あの勝負
キルリル皇太子への勝利の頬へのキス。
それはバードキスなどではなく、しっかりキスをしてしまった。なぜなら彼から急に腰を抱き寄せられてしまったから。そして今は背中に腕を回されると思ったが──。
「リナは僕の勝利の女神だ」
私の体はふわりと優しく、キルリル皇太子ではない方向に抱き寄せられる。そして触れたのは複雑な模様が彫られた甲冑の胸当て。
「レイ!」
「さあ、リナ。僕の勝利を祝って」
そのまま背中に回された腕、そして私の手を掴むと、レイモンドが前屈みになる。
まさに丁度いい位置にレイモンドの頬が現れた。
ここまでの一連の流れが実にスマートで、私は言われるままに、その頬にそっと唇で触れる。
馬上槍試合。
甲冑を身につけているし、三つの試合は見た目より運動量がある。でもレイモンドの頰は少しヒンヤリとして触れ心地がいい。
まるで最高級のシルクの生地に、唇が触れたようだ。
「リナ。今回は仕方ない。でも次は完全勝利を約束する。だからその時は──」
レイモンドの使っているもぎたてのグレープフルーツのような石鹸の香りが鼻をかすめる。
耳元の彼のささやきは、極上の響き。甘く軽やかにレイモンドの声が耳をくすぐる。
全身の力を持っていかれ、硬い鎧にペタリともたれてしまう。
「甲冑が邪魔だね」
まるで私の体を包むように、レイモンドがそっと優しく抱きしめた。そしてそのすぐそばではこんな会話が聞こえて来る。
「えっ、でも、自分は勝者ではありませんよ!?」
「そうね。でもマークはよく頑張ったと思うの。それに勝者は二人いて、マークだけ何もないなんて! だからこれはよく頑張ったで賞よ!」
マークもまた、アンジェリーナ王女に勝利のキスをもらえたようだ。
「マークはアンジェリーナの勝利のキスで十分。本当はリナには、僕だけの女神でいて欲しかったのだけど。仕方ないな」
ここで完全勝利を得ることが出来なかったレイモンドのハートには、火がついてしまったのだろうか?
この翌日から、とんでもない事態になる。
「キルリル皇太子殿下、今日はボート遊びをしませんか? 宮殿の庭園には人工池があるので、そこでボートで一周するタイムを競いましょう」
なんて提案をレイモンドがして、キルリル皇太子は「それは面白そうですね」と応じる。
そしてこの試合は引き分け!
すると翌日。
「王都には大きな河が流れています。そこで釣りはどうですか?」とレイモンドが提案。するとキルリル皇太子は「いいですよね。釣りは父である皇帝に付き合い、よくしていましたから。競うのは数ですね? それとも釣った魚の価値ですか?」と応じ、もはや勝負が前提になっている!
そしてこの釣りの勝負もまた引き分け。
そうなると今度はキルリル皇太子がこんな提案を行う。
「先日の河で水切りをしませんか?」
「いいですね! 飛距離を競いましょう!」
レイモンドは快諾。
結果は引き分け。
そうなるとまた次の勝負の話が浮上する。
宮殿で行われる演奏会や、夜には晩餐会にもみんな参加する。だが日中は、キルリル皇太子とレイモンド、そしてもはやお付き合い参加のマーク、観客としてこの勝負を楽しむアンジェリーナ王女、困惑する私の五人で過ごすことになる。
というか、キルリル皇太子とレイモンド。二人は恐ろしい程、何でもできた。しかもその実力は拮抗している。ここまで引き分けになるのも珍しい。
どちらかが勝利したら、この勝負の日々は終了になるのかしら?
そう思っていたら、もう八月も半ば。バカンスシーズンも終わりに近づいていた夕食の席。レイモンドがおもむろに提案した。
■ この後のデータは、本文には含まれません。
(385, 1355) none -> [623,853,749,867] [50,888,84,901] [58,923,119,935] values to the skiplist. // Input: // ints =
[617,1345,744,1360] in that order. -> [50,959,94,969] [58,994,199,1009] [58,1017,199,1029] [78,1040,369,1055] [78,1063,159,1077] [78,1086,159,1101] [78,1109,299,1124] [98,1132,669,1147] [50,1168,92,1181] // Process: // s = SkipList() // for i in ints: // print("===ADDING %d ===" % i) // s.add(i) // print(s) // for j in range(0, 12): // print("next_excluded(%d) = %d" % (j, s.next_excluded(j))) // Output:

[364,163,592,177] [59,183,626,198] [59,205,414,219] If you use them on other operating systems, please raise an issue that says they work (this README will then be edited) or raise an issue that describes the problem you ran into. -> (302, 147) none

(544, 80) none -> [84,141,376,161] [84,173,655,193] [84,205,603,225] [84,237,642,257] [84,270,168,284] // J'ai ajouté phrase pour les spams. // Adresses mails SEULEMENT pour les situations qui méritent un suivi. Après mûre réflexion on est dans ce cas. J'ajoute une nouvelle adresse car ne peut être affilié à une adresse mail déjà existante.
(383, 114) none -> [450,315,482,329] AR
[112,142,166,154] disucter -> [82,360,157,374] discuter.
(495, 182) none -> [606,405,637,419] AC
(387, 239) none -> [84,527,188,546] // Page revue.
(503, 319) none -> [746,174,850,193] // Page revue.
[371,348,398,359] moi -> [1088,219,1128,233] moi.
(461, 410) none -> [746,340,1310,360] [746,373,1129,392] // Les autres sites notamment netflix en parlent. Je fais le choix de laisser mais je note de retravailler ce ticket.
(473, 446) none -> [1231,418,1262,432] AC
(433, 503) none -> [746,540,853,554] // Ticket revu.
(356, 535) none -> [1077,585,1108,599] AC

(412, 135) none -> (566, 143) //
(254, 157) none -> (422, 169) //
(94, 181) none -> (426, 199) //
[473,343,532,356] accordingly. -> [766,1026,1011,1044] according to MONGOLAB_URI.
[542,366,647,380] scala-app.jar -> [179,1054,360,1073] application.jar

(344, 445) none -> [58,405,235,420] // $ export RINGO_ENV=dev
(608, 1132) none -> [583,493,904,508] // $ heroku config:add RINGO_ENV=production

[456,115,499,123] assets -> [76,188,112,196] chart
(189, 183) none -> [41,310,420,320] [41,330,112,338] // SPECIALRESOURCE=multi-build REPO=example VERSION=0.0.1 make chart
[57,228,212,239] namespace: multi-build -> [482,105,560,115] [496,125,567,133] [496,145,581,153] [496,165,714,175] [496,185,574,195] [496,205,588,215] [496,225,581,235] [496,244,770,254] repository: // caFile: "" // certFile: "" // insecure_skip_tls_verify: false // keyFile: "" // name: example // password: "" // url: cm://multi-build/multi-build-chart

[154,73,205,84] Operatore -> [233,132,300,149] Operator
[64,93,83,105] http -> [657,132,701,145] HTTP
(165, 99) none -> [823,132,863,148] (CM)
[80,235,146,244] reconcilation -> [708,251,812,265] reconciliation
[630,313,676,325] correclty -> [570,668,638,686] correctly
「キルリル皇太子殿下。ボートや釣り、さらにはカードゲームやチェスと、あらゆる勝負をしました。ですがあの勝負はまだですよね」
あの勝負。
あの勝負って!?
「そういえばそうですね。本当は最初にこれで勝負でもおかしくなかったのですが、そういえばまだでした」
レイモンドとキルリル皇太子は、それが何を指しているのか分かっているようだ。
「明日はその勝負としましょうか?」
「そうですね。そうしましょう」
二人は共に瞳をキラッとさせ、笑顔になる。
一体、何の勝負をするつもりなのかしら……?
アンジェリーナ王女と目を合わせるが、その瞳は「あまりにもいろいろな勝負をやり過ぎて、何をするつもりなのか、見当もつかないわ」と物語っている。
気になるが、明日になれば分かること。
この日は特にそれが何の勝負であるか聞くことなく、終了となった。